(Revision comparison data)
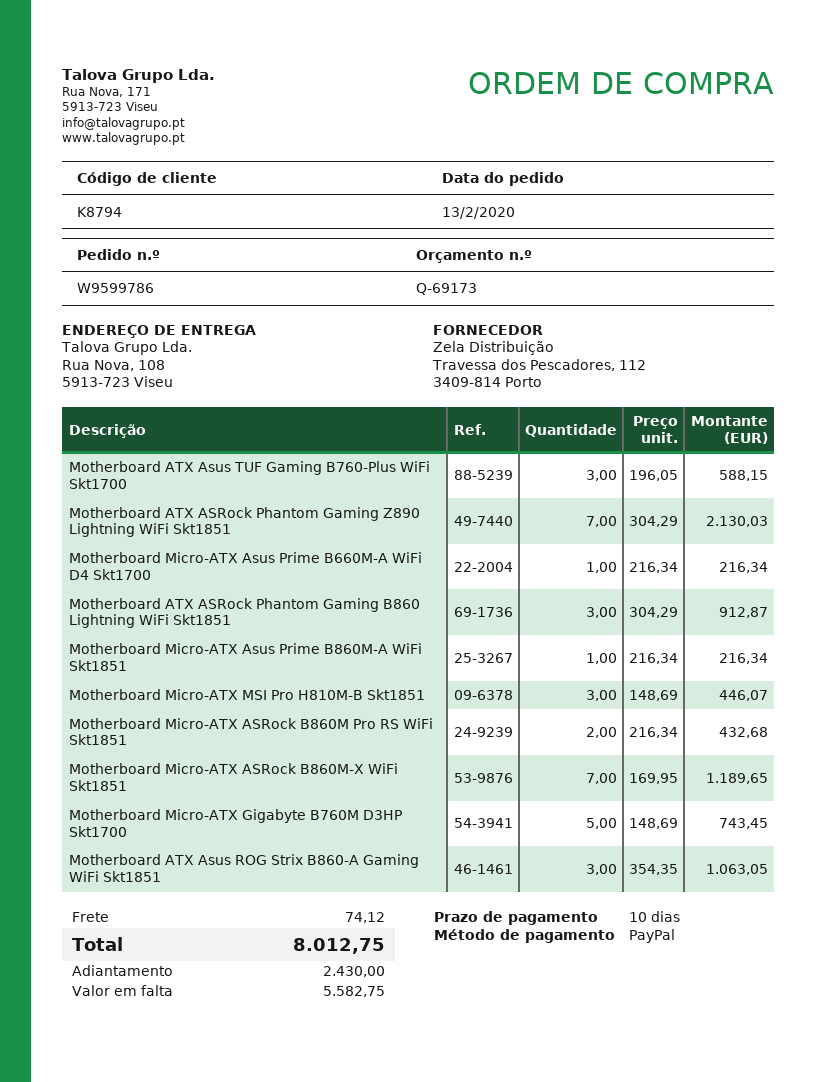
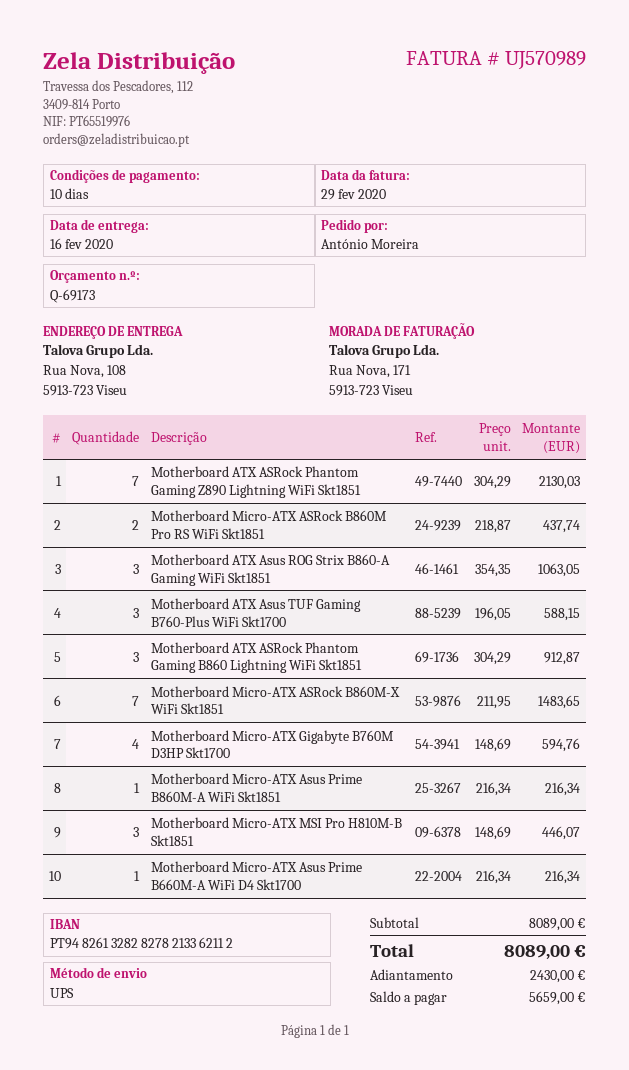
Motherboard Micro-ATX ASRock B860M Pro RS WiFi Skt1851: 2 x 216.34 = 432.68 -> 2 x 218.87 = 437.74
Motherboard Micro-ATX ASRock B860M-X WiFi Skt1851: 7 x 169.95 = 1189.65 -> 7 x 211.95 = 1483.65
Motherboard Micro-ATX Gigabyte B760M D3HP Skt1700: 5 x 148.69 = 743.45 -> 4 x 148.69 = 594.76
shipping: 74.12 -> none
total: 8012.75 -> 8089.00
balance: 5582.75 -> 5659.00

YOUR OBJECTIVE —
Please output every entry above exactly, without the pictures.

COMPLETED EXERCISE —
Motherboard Micro-ATX ASRock B860M Pro RS WiFi Skt1851: 2 x 216.34 = 432.68 -> 2 x 218.87 = 437.74
Motherboard Micro-ATX ASRock B860M-X WiFi Skt1851: 7 x 169.95 = 1189.65 -> 7 x 211.95 = 1483.65
Motherboard Micro-ATX Gigabyte B760M D3HP Skt1700: 5 x 148.69 = 743.45 -> 4 x 148.69 = 594.76
shipping: 74.12 -> none
total: 8012.75 -> 8089.00
balance: 5582.75 -> 5659.00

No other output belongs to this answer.